• REQUIRED ACTION: Filter the lines below, keeping each one that holds "none".

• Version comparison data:
****************
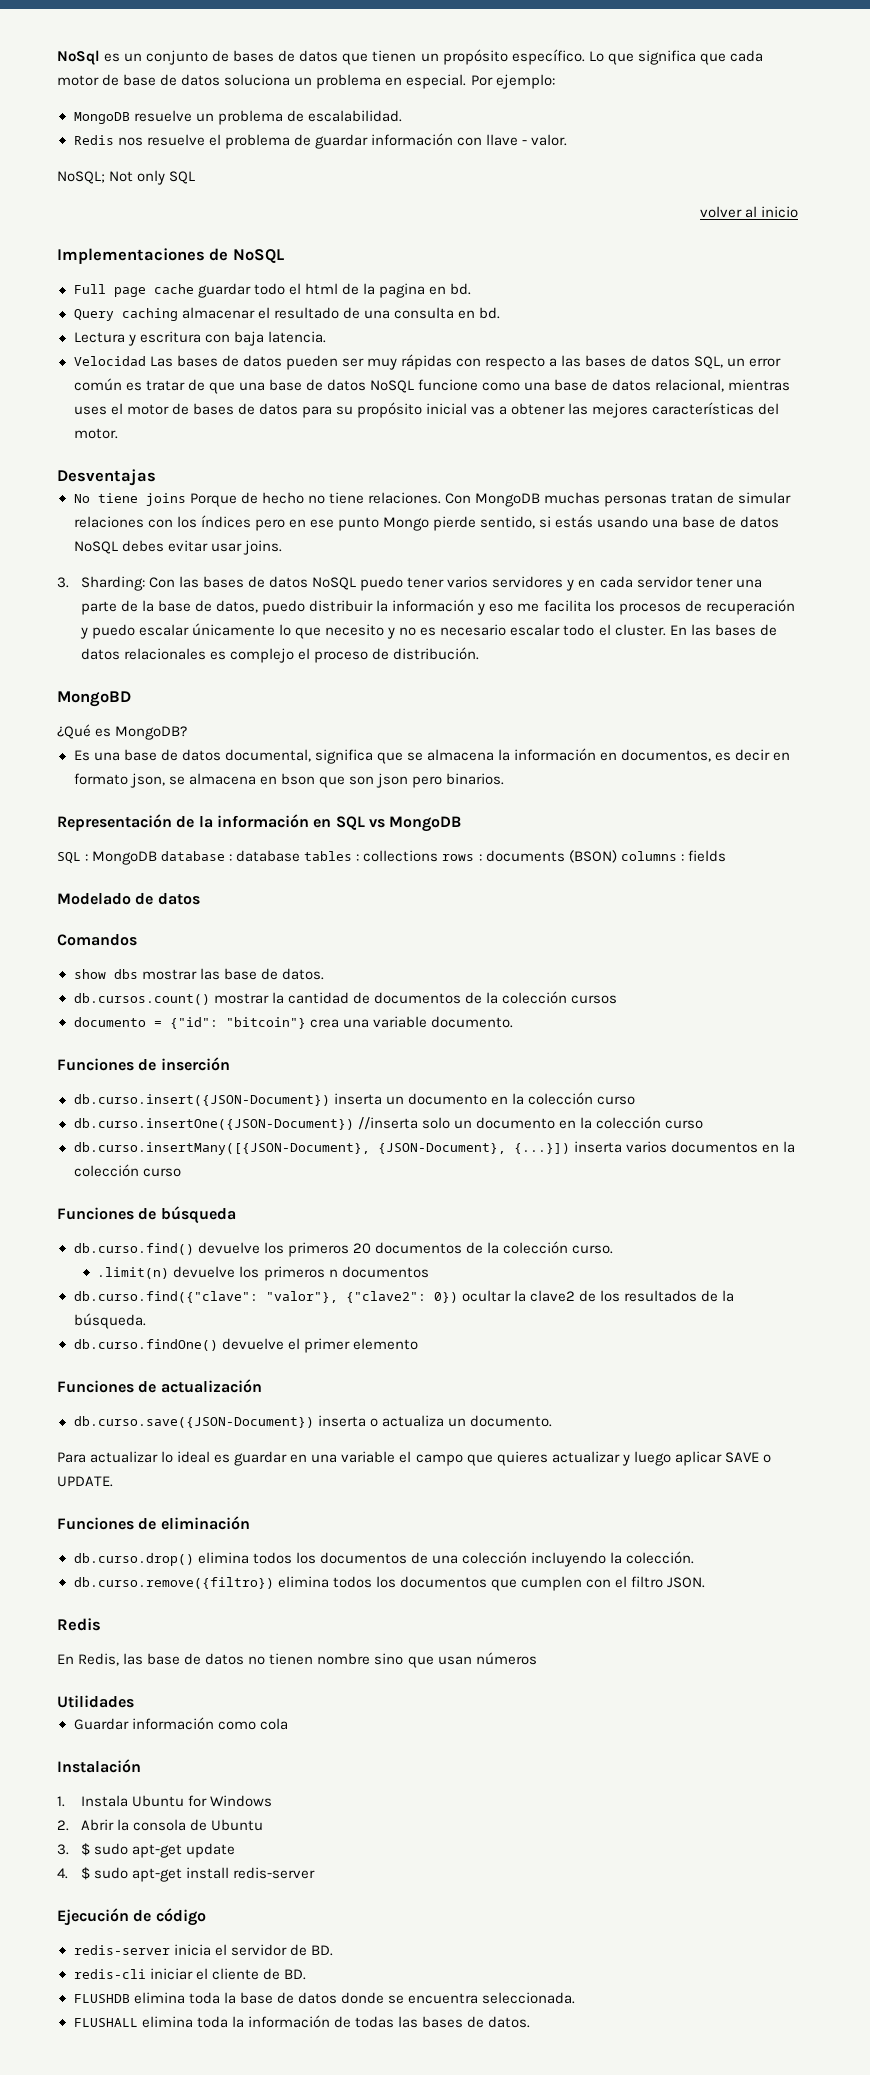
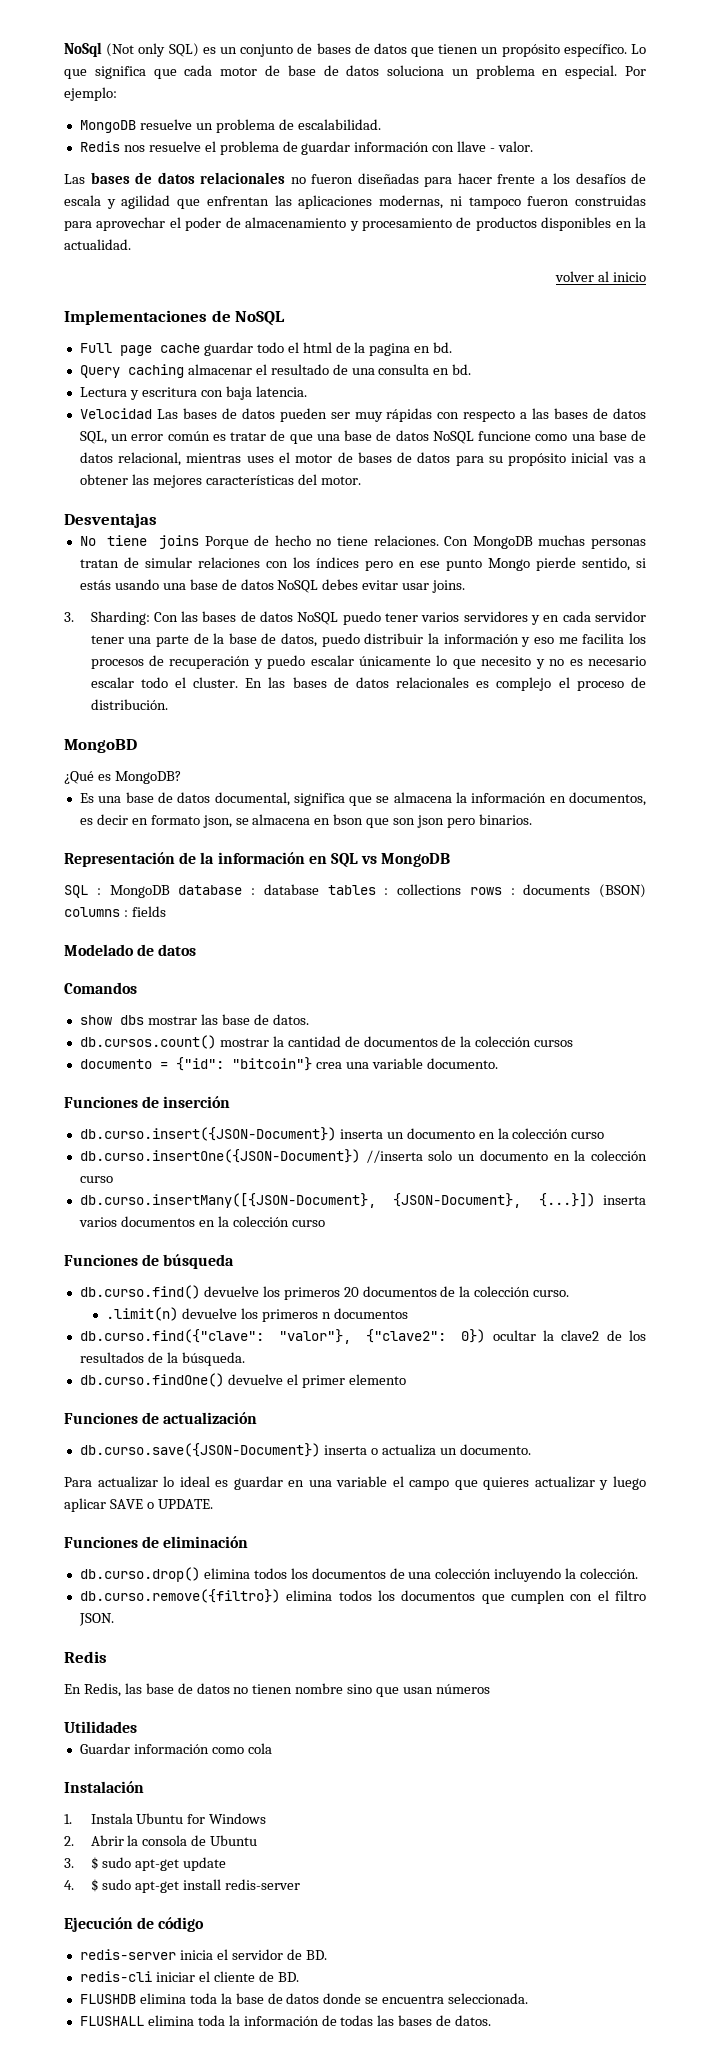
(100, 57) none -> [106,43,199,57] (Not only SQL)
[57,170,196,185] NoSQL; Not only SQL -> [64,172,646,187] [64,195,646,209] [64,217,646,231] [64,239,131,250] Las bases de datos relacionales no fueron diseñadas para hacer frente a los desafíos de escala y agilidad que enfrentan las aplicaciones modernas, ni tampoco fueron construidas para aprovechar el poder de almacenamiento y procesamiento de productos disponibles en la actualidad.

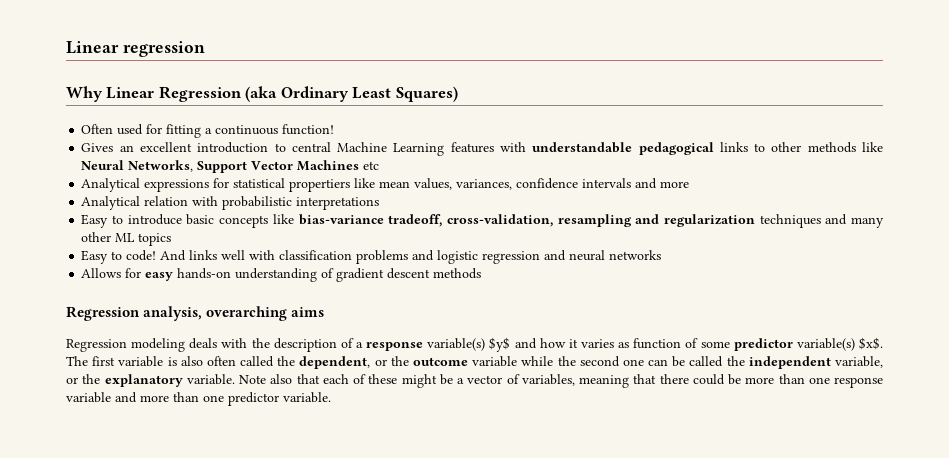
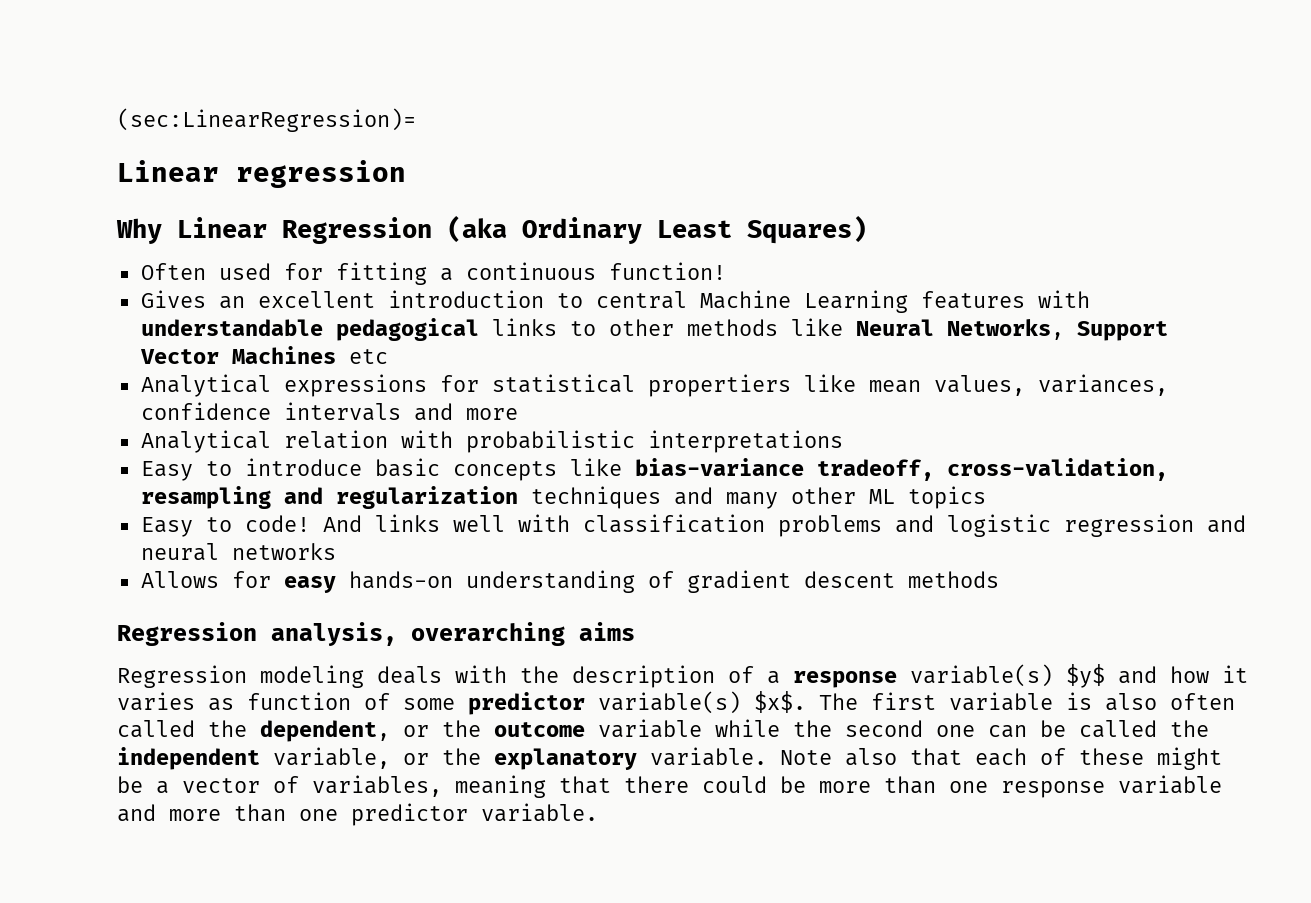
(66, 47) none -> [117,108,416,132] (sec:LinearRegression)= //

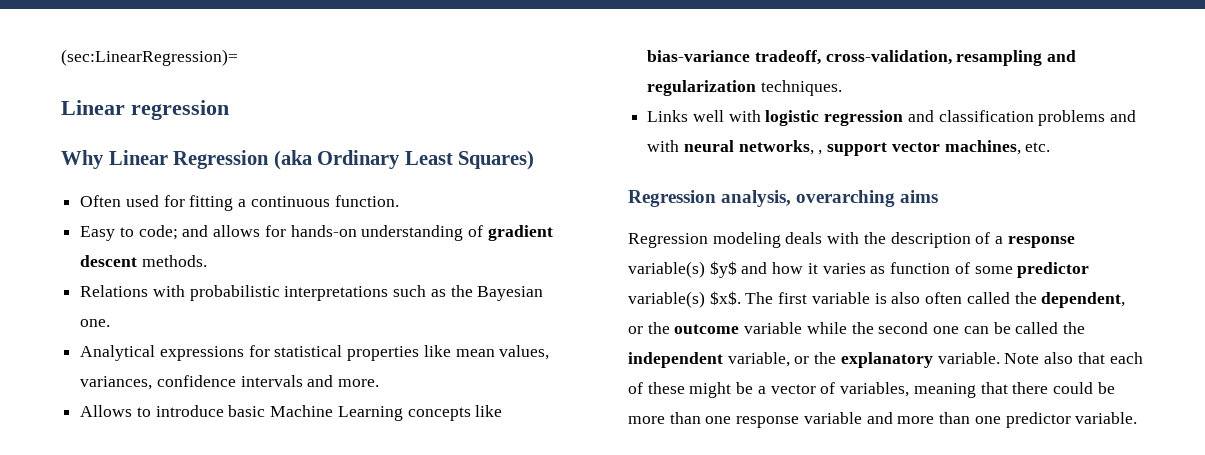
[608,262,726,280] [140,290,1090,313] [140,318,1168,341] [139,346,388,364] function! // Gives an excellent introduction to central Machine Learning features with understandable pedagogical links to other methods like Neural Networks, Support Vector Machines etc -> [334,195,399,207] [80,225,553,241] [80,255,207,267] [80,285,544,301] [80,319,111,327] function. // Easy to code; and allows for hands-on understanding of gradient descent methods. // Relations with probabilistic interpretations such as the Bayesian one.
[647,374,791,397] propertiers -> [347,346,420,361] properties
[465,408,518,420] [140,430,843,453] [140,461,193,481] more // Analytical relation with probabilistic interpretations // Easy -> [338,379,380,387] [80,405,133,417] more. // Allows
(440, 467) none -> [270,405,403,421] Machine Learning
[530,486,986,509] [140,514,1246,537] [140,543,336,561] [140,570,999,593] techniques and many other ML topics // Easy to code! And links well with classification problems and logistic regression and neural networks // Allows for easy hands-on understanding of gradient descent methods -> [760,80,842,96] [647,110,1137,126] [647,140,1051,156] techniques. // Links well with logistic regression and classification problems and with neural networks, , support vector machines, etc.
****************
• RESPONSE BELOW:
(100, 57) none -> [106,43,199,57] (Not only SQL)
(66, 47) none -> [117,108,416,132] (sec:LinearRegression)= //
(440, 467) none -> [270,405,403,421] Machine Learning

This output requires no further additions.